Matthew Dillon wrote:
I think the last time I used screen was 20 years ago. I just leave all my xterms open. Sometimes I have upwards of 30 windows open across four virtual screens in X. When people were describing the NATA bugs I had an xterm open in an unsaved vi for over a week with all my notes My version of Mac stickies!I have about two dozen little FVWM2 buttons which run a remote ssh in an xterm, and use -e none so the ssh doesn't interpret control escapes: (Title Staid, Icon up, Back lightgreen, Action `Exec exec xterm -T TITLE -e ssh -a -e none HOSTNAME`) -Matt
Ditto, OS X or Xfce4 on (another)BSD. Sometimes several weeks, and HKG to Zurich or IAD to ZRH or HKG as well.
OTOH, more recent ssh DO want to time out if inactive, which I have not yet had reason to try to alter, as it seems a good thing, actually.
'screen' had been of quite recent value though as the ZRH-HKG link had pretty high latency, and dying in the middle of a make world was not nice back when slower machines (or our lowball VIA Samuel 2's) took the better part of a day to complete it instead of an hour or two per chunk the dual-core's now deliver.

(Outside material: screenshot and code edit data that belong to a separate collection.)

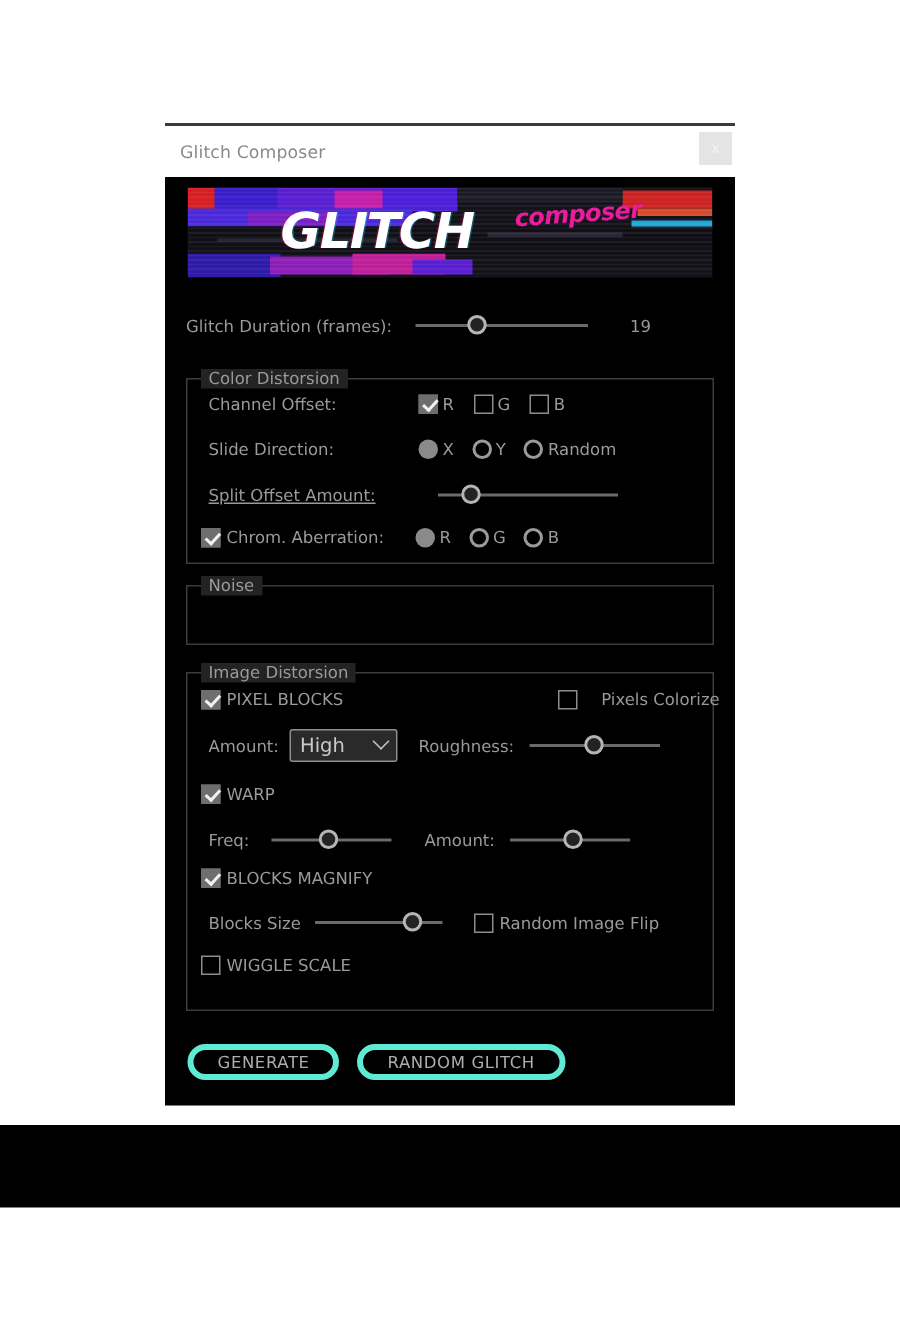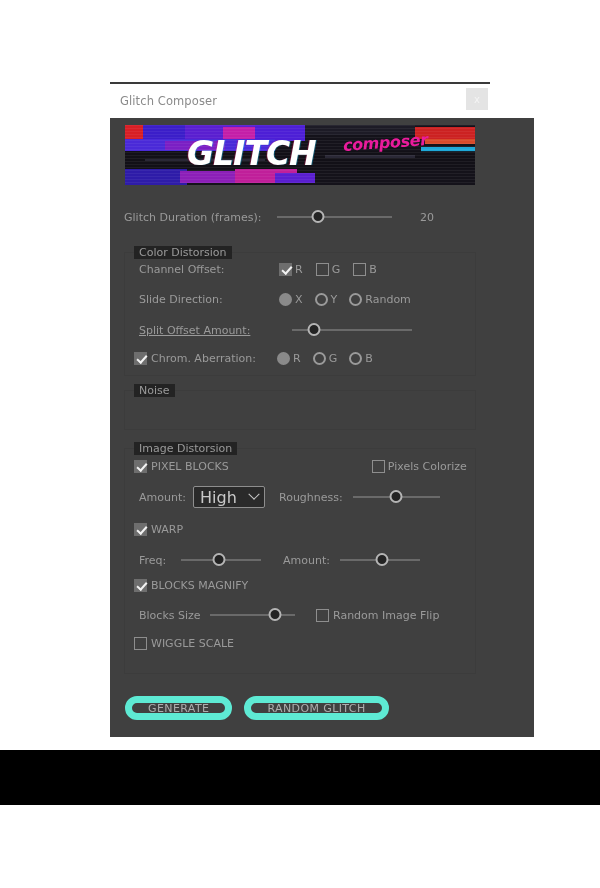--- a/index.html
+++ b/index.html
@@ -37,8 +37,7 @@
   #body-area{
     position:absolute; left:110px; top:118px;
     width:380px; height:619px;
-    background:#404040;
-    padding-left:44px;
+    background:#000000;
   }
 
   

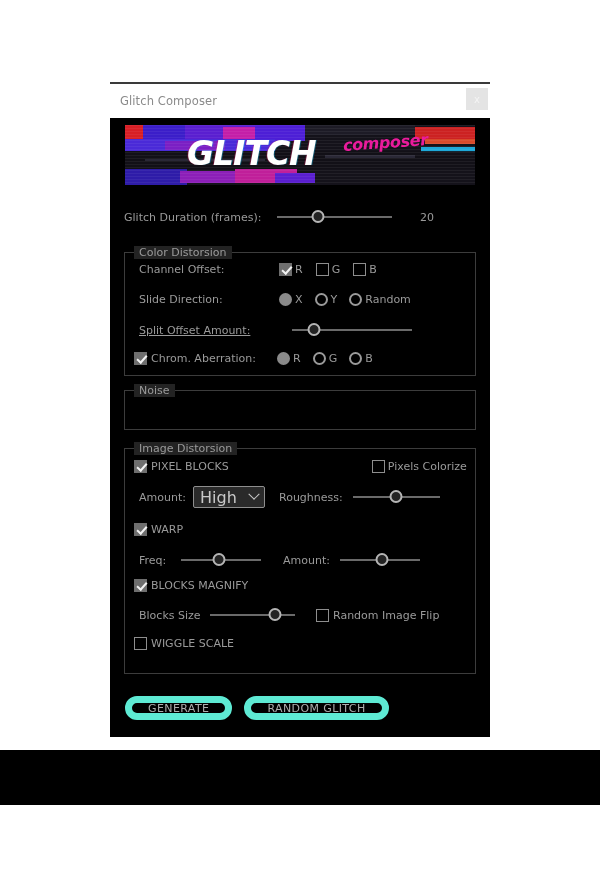--- a/index.html
+++ b/index.html
@@ -197,7 +197,7 @@
       <div class="track"></div>
         <div class="knob" style="left: 36%;"></div>
     </div>
-    <div class="lbl" style="margin-left:28px;">20</div>
+    <div class="lbl" style="margin-left:28px;">19</div>
   </div>
 
   <div class="group" style="left:14px;top:134px;width:352px;height:124px;">

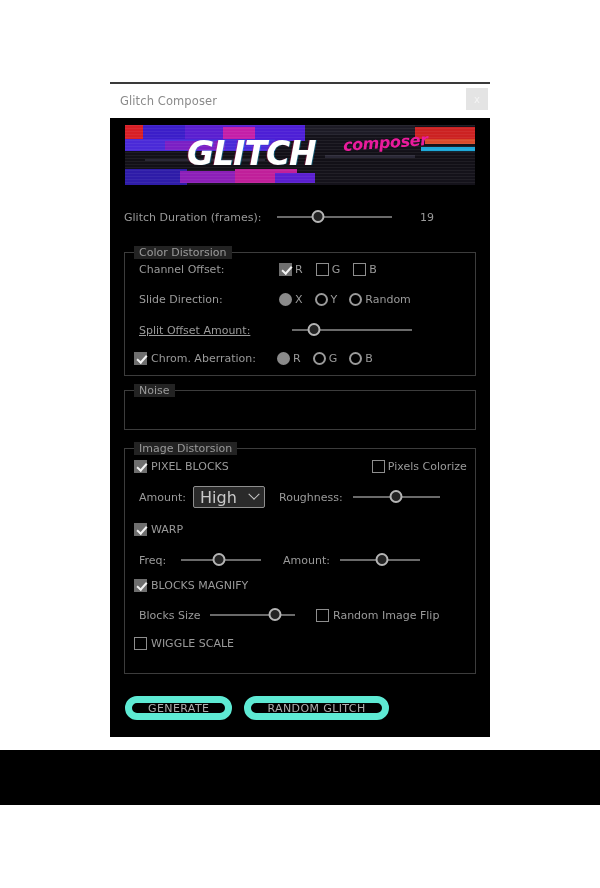--- a/index.html
+++ b/index.html
@@ -254,7 +254,7 @@
       <div class="cb on"></div>
       <div class="lbl" style="margin-left:4px;">PIXEL BLOCKS</div>
       <div class="cb" style="margin-left:143px;"></div>
-      <div class="lbl" style="margin-left:3px;">Pixels Colorize</div>
+      <div class="lbl" style="margin-left:16px;">Pixels Colorize</div>
     </div>
 
     <div class="row" style="position:absolute;left:14px;top:37px;width:330px;">

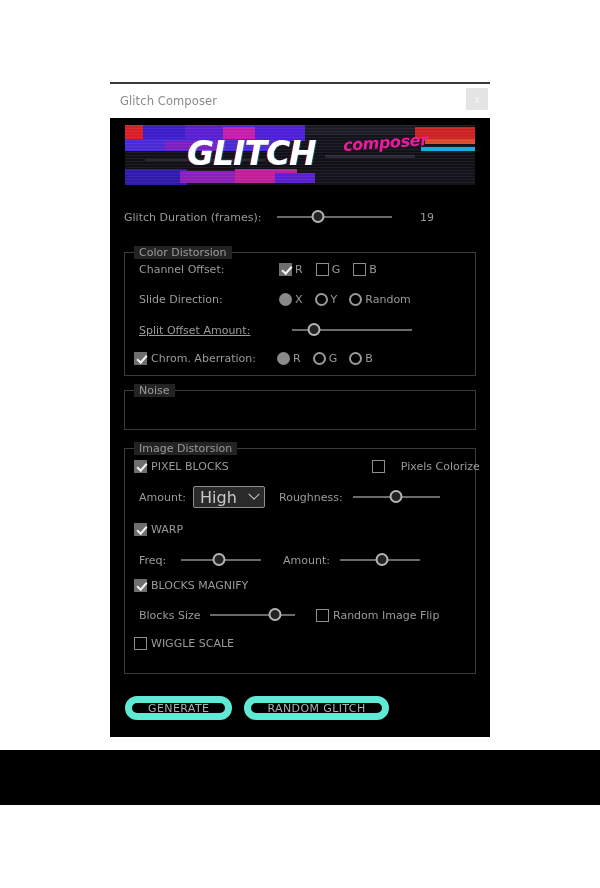--- a/index.html
+++ b/index.html
@@ -129,7 +129,7 @@
     display:flex;align-items:center;
     padding:0 6px; cursor:pointer;
   }
-  .sel .sel-val{font-size:16px;color:#c9c9c9;flex:1;}
+  .sel .sel-val{font-size:13px;color:#c9c9c9;flex:1;}
   .sel .chev{
     width:7px;height:7px;border:solid #c9c9c9;border-width:0 1.5px 1.5px 0;
     transform:rotate(45deg) translate(-2px,-2px);

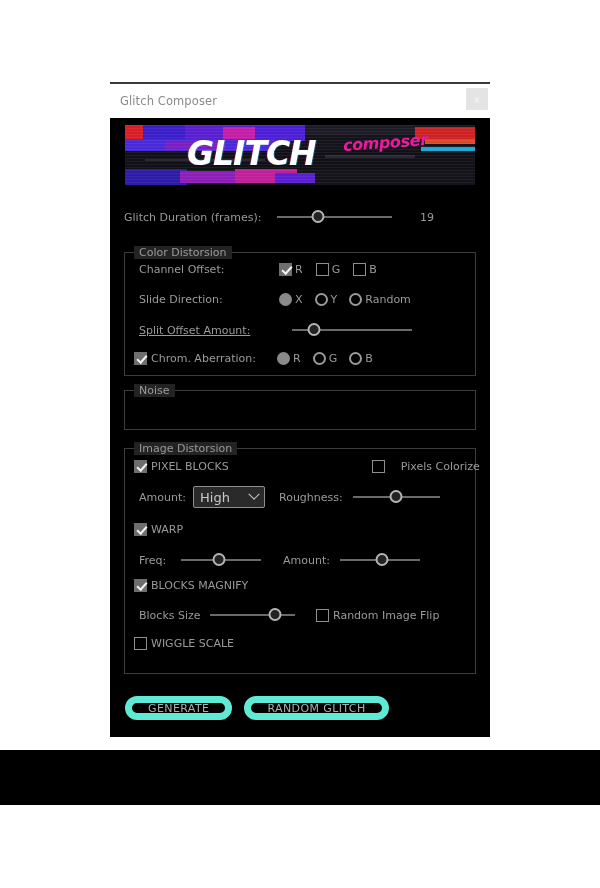--- a/index.html
+++ b/index.html
@@ -138,7 +138,7 @@
   
   .pill{
     height:24px; box-sizing:border-box;
-    border:7px solid #5eead4; border-radius:12px;
+    border:4px solid #5eead4; border-radius:12px;
     background:transparent;
     display:flex;align-items:center;justify-content:center;
     padding:0 16px;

That said, there is an old 'wish for' w/r remote access that I would still like to see made a 'standardized option':
That of configuring a machine to be able to drop into an ssh-receptive mode - perhaps limited to only a preset correspondent - if/as/when it stalls in single-user mode and cannot go multi.
In theory, of course this is no longer 'single' user mode... but it would be a useful fiddle for maintenance of remote servers that do not have an IP KVM, expensive 'lights out' module, or site technicians who speak anything but Winders. IOW - most of them.